Only the lines in the entries below from the line with "- Before first" to the line with "- 1. Download repo", both included, belong in the answer, transcribed exactly and without pictures.

Version difference data:
★ ★ ★

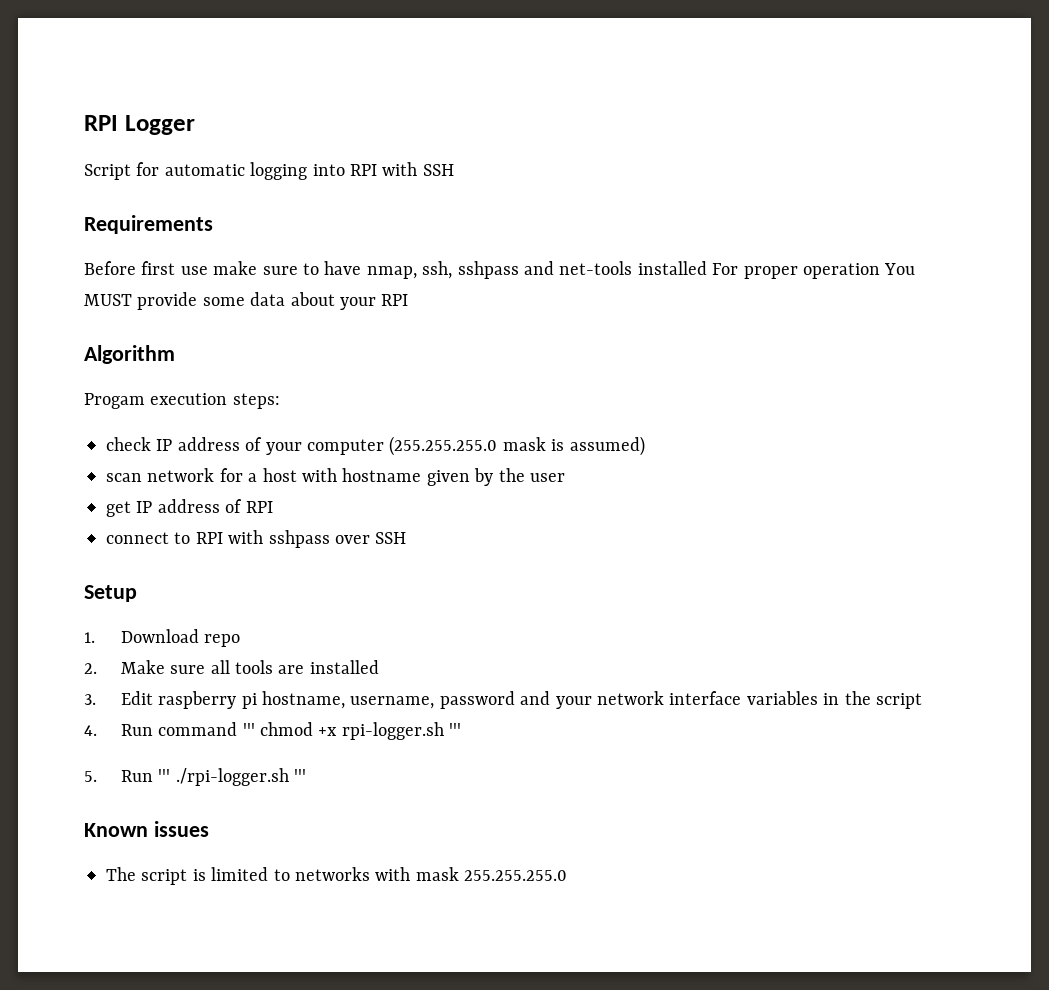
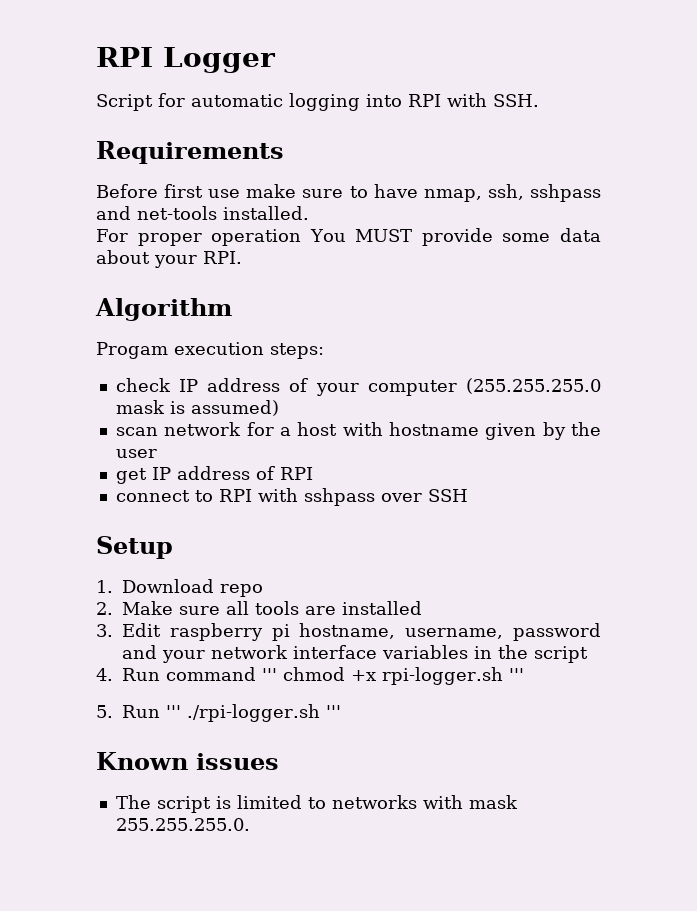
- Script for automatic logging into RPI with SSH
+ Script for automatic logging into RPI with SSH.
- Before first use make sure to have nmap, ssh, sshpass and net-tools installed For proper operation You MUST provide some data about your RPI
+ Before first use make sure to have nmap, ssh, sshpass and net-tools installed.
+ For proper operation You MUST provide some data about your RPI.
- The script is limited to networks with mask 255.255.255.0
+ The script is limited to networks with mask 255.255.255.0.

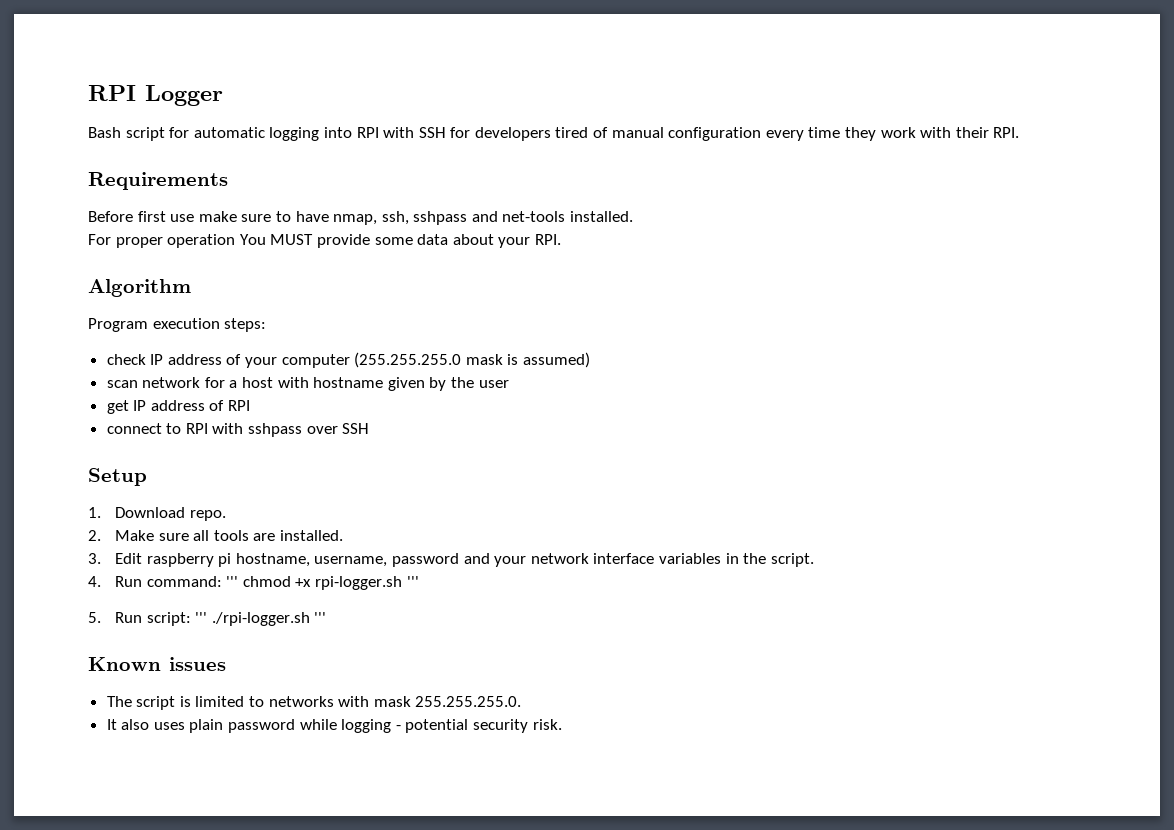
- Script for automatic logging into RPI with SSH.
+ Bash script for automatic logging into RPI with SSH for developers tired of manual configuration every time they work with their RPI.
- Progam execution steps:
+ Program execution steps:
- 1. Download repo
+ 1. Download repo.
- 2. Make sure all tools are installed
+ 2. Make sure all tools are installed.
- 3. Edit raspberry pi hostname, username, password and your network interface variables in the script
+ 3. Edit raspberry pi hostname, username, password and your network interface variables in the script.
- 4. Run command ''' chmod +x rpi-logger.sh '''
+ 4. Run command: ''' chmod +x rpi-logger.sh '''
- 5. Run ''' ./rpi-logger.sh '''
+ 5. Run script: ''' ./rpi-logger.sh '''
+ It also uses plain password while logging - potential security risk.

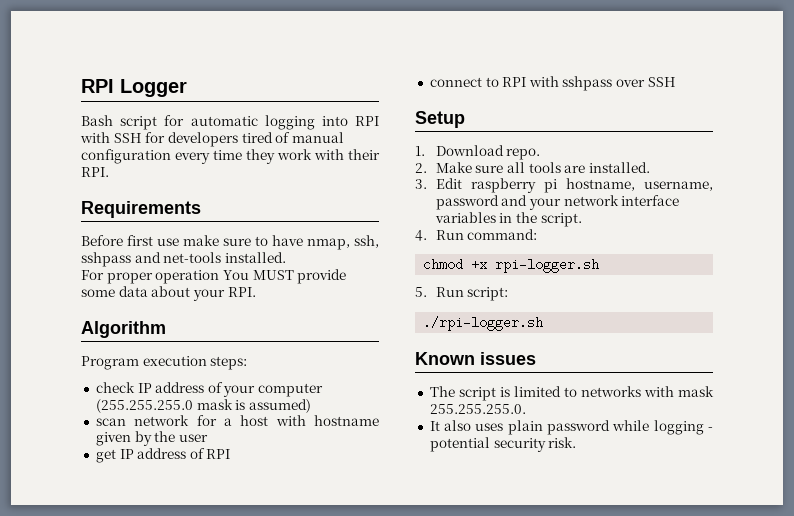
- 4. Run command: ''' chmod +x rpi-logger.sh '''
+ 4. Run command:
+ chmod +x rpi-logger.sh
- 5. Run script: ''' ./rpi-logger.sh '''
+ 5. Run script:
+ ./rpi-logger.sh

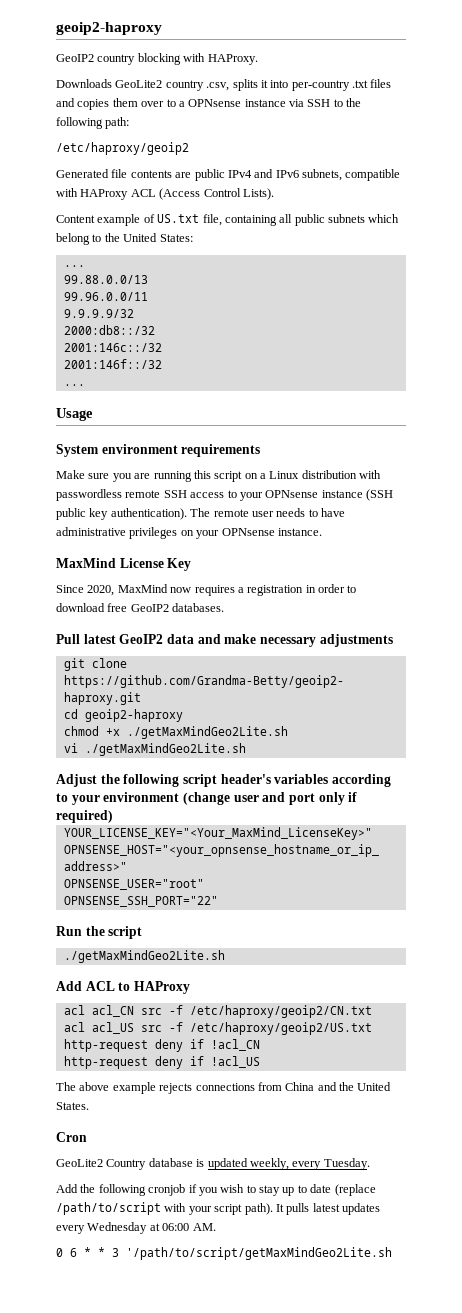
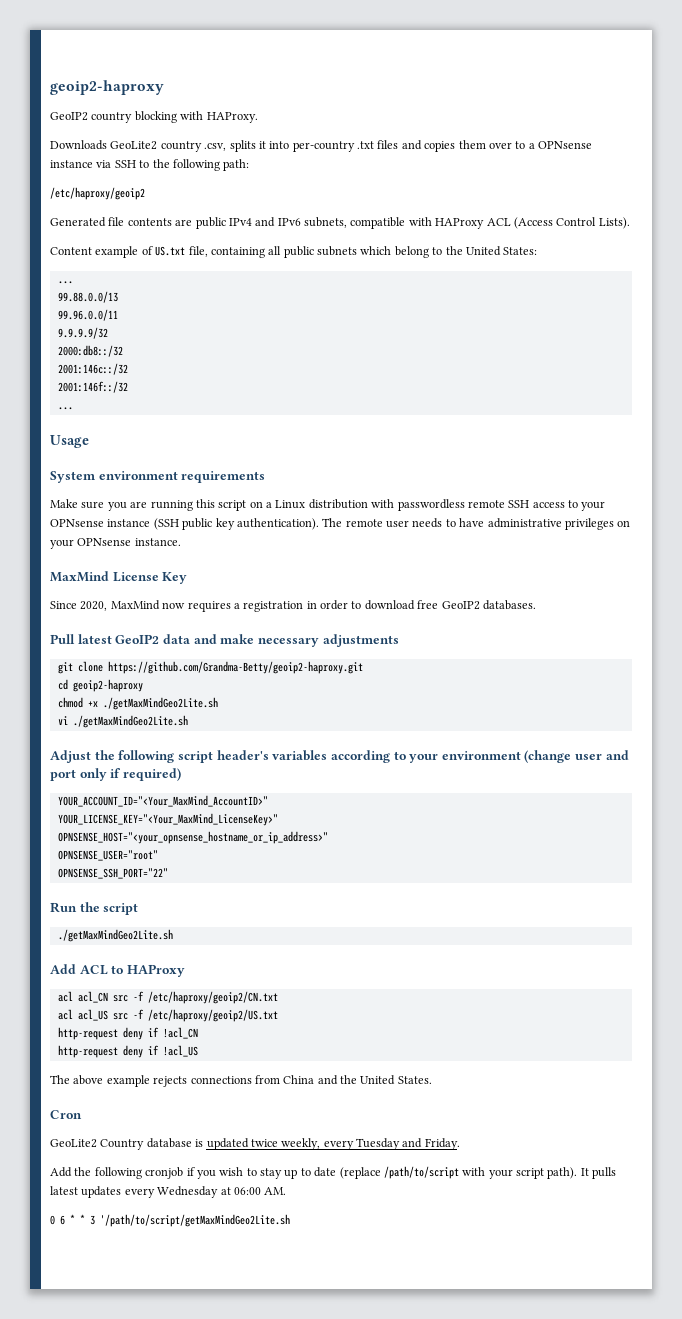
+ YOUR_ACCOUNT_ID="<Your_MaxMind_AccountID>"
- GeoLite2 Country database is updated weekly, every Tuesday.
+ GeoLite2 Country database is updated twice weekly, every Tuesday and Friday.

★ ★ ★

## [Expected answer]
- Before first use make sure to have nmap, ssh, sshpass and net-tools installed For proper operation You MUST provide some data about your RPI
+ Before first use make sure to have nmap, ssh, sshpass and net-tools installed.
+ For proper operation You MUST provide some data about your RPI.
- The script is limited to networks with mask 255.255.255.0
+ The script is limited to networks with mask 255.255.255.0.

- Script for automatic logging into RPI with SSH.
+ Bash script for automatic logging into RPI with SSH for developers tired of manual configuration every time they work with their RPI.
- Progam execution steps:
+ Program execution steps:
- 1. Download repo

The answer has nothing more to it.